Required action —
Return, from the data below, each line that contains the word "color".

========================================================================

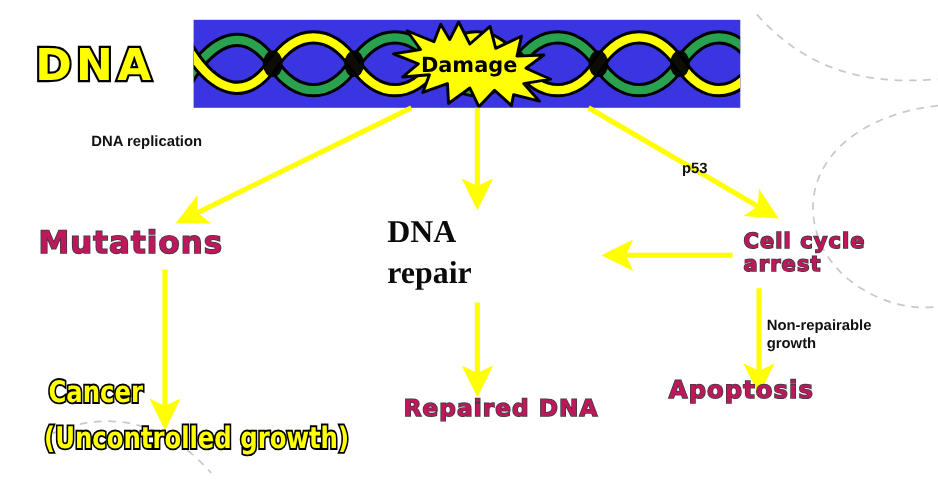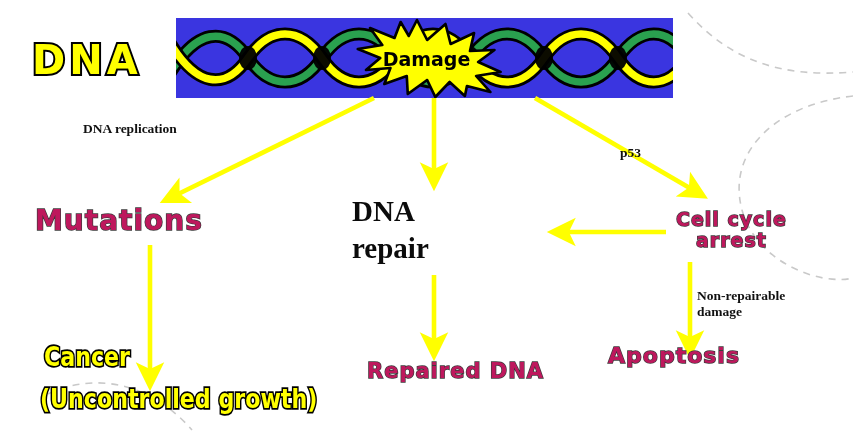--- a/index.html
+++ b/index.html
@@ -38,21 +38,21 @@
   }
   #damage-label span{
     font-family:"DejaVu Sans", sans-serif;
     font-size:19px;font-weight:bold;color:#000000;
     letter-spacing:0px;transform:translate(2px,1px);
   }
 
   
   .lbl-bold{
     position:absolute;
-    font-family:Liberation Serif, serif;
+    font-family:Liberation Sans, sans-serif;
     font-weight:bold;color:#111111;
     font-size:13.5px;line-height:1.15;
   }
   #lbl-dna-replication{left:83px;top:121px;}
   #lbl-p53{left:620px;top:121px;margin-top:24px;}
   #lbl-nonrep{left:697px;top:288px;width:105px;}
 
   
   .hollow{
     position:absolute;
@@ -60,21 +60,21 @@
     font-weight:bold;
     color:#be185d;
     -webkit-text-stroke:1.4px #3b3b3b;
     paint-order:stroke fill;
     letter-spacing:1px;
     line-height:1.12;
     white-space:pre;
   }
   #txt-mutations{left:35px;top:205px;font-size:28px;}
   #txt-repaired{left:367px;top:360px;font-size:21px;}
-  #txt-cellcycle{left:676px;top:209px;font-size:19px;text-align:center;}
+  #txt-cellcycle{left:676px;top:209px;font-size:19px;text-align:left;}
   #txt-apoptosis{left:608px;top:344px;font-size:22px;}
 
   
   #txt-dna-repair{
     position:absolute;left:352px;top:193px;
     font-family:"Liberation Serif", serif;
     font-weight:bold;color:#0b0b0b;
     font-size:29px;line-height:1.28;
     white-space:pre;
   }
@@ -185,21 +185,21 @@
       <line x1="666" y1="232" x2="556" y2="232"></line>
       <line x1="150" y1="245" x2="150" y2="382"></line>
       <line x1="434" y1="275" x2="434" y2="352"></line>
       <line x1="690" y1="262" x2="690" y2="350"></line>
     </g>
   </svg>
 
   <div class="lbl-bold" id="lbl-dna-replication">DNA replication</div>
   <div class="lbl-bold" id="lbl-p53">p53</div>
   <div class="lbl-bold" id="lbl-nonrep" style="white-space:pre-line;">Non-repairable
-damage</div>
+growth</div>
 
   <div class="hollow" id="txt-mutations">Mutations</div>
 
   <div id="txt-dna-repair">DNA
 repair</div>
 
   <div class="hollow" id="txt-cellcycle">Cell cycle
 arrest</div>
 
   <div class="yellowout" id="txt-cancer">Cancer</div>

========================================================================

Exercise solution —
     font-size:19px;font-weight:bold;color:#000000;
     font-weight:bold;color:#111111;
     color:#be185d;
     font-weight:bold;color:#0b0b0b;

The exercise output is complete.